START Records provided

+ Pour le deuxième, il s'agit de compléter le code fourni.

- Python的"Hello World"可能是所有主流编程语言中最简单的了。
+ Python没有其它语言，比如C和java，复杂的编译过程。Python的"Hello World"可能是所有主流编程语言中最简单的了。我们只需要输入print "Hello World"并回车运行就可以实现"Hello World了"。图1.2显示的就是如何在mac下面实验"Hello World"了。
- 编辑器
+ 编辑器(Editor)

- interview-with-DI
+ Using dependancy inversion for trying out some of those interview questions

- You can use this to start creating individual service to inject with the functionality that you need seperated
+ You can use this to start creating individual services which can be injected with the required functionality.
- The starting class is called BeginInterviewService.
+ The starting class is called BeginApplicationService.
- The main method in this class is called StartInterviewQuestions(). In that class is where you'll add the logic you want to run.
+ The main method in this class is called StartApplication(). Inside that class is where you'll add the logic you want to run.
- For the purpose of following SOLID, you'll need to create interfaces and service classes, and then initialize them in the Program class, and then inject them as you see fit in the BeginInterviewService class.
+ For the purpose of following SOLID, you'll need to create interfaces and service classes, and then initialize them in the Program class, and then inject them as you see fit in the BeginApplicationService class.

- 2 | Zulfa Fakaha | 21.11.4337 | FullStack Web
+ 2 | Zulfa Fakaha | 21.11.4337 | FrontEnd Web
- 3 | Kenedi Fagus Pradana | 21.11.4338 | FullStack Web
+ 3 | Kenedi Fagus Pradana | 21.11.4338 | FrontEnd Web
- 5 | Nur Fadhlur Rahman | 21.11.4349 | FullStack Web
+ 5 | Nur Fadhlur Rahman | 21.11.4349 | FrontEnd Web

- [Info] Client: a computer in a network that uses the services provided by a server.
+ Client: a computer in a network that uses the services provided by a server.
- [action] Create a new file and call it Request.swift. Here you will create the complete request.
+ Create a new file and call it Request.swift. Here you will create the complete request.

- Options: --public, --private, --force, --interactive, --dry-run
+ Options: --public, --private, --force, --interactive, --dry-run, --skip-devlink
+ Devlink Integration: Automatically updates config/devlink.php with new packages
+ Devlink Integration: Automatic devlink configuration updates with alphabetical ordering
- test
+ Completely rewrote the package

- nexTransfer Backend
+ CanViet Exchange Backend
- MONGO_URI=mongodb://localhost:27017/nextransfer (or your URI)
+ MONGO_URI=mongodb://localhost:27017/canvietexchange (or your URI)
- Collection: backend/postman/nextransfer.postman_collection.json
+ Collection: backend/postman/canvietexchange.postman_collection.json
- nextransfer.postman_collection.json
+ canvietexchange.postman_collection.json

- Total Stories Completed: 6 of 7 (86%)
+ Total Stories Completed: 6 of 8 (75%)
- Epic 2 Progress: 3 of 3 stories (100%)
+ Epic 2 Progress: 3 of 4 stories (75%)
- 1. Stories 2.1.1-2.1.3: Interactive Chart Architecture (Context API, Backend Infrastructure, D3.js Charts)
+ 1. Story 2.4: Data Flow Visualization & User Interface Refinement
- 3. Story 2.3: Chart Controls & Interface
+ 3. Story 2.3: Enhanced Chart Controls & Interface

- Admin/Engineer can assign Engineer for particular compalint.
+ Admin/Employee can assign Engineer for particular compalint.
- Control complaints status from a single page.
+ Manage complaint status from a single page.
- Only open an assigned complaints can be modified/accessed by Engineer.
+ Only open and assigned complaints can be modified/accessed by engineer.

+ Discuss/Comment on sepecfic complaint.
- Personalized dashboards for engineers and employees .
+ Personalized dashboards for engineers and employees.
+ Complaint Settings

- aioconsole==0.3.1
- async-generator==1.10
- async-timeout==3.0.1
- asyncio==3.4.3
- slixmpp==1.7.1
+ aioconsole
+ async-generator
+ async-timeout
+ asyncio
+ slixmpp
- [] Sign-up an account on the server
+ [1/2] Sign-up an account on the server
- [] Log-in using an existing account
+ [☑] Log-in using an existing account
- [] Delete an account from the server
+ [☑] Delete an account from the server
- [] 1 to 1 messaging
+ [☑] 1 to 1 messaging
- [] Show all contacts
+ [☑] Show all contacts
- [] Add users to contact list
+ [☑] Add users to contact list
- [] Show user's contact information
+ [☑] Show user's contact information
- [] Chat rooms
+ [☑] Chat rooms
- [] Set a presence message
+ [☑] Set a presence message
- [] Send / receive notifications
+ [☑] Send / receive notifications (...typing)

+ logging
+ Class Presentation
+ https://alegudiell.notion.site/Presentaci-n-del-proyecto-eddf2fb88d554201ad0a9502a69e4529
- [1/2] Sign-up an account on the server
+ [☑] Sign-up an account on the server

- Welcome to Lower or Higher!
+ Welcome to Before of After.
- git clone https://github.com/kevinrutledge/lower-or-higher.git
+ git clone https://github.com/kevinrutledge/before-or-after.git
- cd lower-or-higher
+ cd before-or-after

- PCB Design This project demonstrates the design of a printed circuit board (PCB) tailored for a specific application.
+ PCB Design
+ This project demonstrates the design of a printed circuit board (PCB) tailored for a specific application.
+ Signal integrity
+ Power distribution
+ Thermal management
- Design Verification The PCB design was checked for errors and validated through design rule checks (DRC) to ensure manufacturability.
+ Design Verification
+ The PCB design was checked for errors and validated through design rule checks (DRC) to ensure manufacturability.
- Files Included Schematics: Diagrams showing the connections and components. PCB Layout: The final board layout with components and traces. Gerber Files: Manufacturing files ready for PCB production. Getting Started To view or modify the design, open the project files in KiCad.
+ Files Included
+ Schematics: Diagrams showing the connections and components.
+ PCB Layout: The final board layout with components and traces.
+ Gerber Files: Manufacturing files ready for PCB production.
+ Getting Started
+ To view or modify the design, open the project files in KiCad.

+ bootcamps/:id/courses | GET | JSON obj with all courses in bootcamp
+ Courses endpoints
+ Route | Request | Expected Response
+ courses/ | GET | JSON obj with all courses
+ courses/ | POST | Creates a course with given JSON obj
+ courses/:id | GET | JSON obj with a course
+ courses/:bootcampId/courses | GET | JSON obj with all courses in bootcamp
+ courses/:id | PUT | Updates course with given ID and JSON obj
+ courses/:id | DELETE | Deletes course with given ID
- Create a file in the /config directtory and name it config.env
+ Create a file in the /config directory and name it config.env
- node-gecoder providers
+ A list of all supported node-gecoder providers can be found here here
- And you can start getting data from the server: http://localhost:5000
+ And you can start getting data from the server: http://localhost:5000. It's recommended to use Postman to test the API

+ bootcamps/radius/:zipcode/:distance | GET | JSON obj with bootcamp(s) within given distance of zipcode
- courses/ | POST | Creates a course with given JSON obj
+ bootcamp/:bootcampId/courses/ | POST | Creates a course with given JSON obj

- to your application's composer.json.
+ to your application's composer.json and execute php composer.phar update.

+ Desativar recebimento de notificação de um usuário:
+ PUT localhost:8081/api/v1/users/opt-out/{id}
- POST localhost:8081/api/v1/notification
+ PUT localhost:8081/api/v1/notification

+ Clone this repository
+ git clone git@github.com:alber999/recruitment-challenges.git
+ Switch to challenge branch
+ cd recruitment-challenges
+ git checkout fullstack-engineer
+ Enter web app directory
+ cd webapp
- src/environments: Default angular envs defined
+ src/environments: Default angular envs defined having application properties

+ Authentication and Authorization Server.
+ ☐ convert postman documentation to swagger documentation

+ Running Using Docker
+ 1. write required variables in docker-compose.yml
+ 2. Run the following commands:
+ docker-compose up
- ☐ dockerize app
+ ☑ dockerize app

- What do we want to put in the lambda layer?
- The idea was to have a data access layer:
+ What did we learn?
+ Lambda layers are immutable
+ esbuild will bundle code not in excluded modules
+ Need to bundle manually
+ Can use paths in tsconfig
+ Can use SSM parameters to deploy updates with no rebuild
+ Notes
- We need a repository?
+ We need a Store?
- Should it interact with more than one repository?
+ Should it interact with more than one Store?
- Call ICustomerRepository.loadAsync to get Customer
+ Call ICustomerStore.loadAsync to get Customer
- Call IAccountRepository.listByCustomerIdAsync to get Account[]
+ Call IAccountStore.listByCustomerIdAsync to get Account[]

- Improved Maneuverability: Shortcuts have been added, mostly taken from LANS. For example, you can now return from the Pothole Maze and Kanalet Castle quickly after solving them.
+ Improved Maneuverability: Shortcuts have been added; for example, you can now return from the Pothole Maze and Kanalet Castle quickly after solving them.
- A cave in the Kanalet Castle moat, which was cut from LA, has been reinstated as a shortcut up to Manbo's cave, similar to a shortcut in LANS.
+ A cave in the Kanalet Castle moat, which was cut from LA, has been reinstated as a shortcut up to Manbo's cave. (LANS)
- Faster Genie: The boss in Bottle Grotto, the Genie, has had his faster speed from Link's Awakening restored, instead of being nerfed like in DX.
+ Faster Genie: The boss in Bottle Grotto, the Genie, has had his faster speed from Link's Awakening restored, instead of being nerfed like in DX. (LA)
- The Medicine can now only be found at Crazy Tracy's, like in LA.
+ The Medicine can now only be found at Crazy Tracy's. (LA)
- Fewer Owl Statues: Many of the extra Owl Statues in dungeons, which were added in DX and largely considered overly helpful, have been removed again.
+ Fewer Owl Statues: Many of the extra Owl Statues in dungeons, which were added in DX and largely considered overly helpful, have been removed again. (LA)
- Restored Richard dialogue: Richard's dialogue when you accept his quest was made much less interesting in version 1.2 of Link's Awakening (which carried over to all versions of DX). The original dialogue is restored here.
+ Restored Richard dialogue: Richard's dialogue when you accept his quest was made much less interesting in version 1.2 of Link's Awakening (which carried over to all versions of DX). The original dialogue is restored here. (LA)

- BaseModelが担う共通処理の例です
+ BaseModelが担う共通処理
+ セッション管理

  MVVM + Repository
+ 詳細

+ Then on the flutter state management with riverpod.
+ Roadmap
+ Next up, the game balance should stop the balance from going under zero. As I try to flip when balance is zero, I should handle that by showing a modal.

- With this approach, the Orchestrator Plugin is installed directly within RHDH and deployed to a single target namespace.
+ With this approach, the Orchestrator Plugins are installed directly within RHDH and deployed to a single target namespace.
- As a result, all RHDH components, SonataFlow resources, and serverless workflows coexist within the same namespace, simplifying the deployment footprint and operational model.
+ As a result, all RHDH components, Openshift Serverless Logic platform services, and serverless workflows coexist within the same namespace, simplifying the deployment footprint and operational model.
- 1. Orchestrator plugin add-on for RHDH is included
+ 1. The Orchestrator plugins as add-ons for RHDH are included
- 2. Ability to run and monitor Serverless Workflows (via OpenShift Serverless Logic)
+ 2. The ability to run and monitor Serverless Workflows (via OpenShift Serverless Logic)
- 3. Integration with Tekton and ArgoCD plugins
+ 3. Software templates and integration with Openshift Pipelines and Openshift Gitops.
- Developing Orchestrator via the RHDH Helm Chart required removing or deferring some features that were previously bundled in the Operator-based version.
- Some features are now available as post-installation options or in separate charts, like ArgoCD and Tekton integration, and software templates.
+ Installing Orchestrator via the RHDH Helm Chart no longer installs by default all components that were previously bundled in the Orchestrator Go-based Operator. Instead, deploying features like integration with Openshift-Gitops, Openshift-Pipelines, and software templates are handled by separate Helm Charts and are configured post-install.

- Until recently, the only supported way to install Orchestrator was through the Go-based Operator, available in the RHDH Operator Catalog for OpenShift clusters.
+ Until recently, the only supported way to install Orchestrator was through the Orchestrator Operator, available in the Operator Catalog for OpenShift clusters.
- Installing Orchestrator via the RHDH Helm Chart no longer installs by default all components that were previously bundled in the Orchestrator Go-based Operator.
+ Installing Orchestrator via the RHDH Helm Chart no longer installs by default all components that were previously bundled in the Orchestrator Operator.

END Records provided

## Work order
Your task for the entries above: copy exactly the span starting with the line with "ICustomerStore.loadAsync to get Customer" and going on through the line with "- Improved Maneuverability: Shortcuts", both lines included, and nothing else.

## Answer space
+ Call ICustomerStore.loadAsync to get Customer
- Call IAccountRepository.listByCustomerIdAsync to get Account[]
+ Call IAccountStore.listByCustomerIdAsync to get Account[]

- Improved Maneuverability: Shortcuts have been added, mostly taken from LANS. For example, you can now return from the Pothole Maze and Kanalet Castle quickly after solving them.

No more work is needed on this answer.